Anyways, if you want to point to specific content you suspect as USG propaganda, be my guest. My point is, the fact that people rarely do this seems evidence against widespread USG propaganda. "They don't point it out because the propaganda is too good" has a suspicious un-falsifiable quality to it.

"UN Security Council action" is a broad term that can include deployment of international UN-led military forces, as in the Korean War: https://en.wikipedia.org/wiki/United_Nations_Command

A few years prior to the Budapest Memorandum, the UN Security Council had authorized military action to liberate Kuwait. 42 countries participated in the coalition that drove Iraqi forces out of Kuwait: https://en.wikipedia.org/wiki/Coalition_of_the_Gulf_War

The expectation at the time was clearly more than just "we'll bring it up at the UN for dicussion". The current weaseling over the exact wording looks weak and pathetic, and has a certain flavor of propaganda that tries to convince everyone of something that's not quite true. The fact remains that the US strong-armed Ukraine out of nuclear weapons, and when Ukraine was eventually invaded, tried to strong-arm Ukraine into surrender. This reflects very poorly on the US.

"Russia blocks Security Council action on Ukraine"

...

"A ‘no’ vote from any one of the five permanent members of the Council stops action on any measure put before it.
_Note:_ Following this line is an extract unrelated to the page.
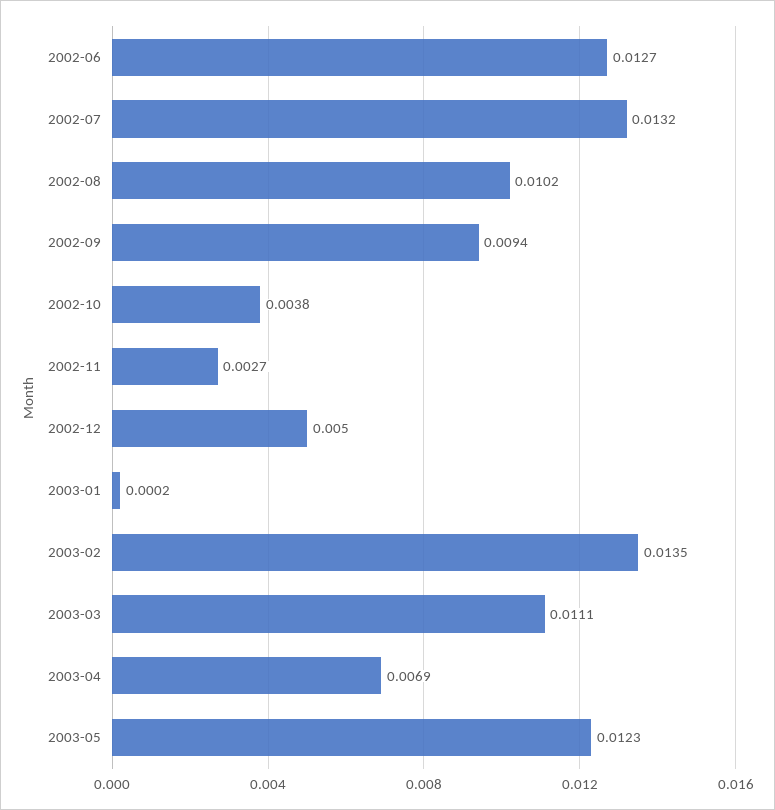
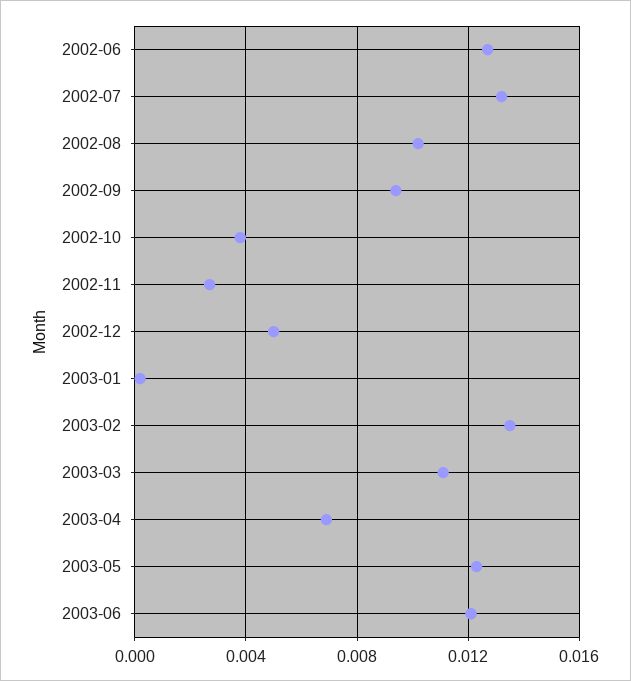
2003-06: none -> 0.012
The body’s permanent members are: China, France, Russian Federation, the United Kingdom, and the United States."

https://news.un.org/en/story/2022/02/1112802

(emphasis mine)

This is 101-level UN stuff. If Ukrainian diplomats were unaware that Russia can veto Security Council resolutions, that means they were totally incompetent.

It's also misleading to say the US "strong-armed" Ukraine out of its nukes... it was originally Ukraine's idea to abandon nukes, and they didn't have the control codes for the nukes on their territory anyways. The US attempted influence via carrots (financial assistance), not sticks ("strong-arming").

In any case, we did far more than just bring it up at the UN for discussion. See this map from a year or two ago: https://pbs.twimg.com/media/HKNCFWPbEAA7p5g?format=jpg&name=...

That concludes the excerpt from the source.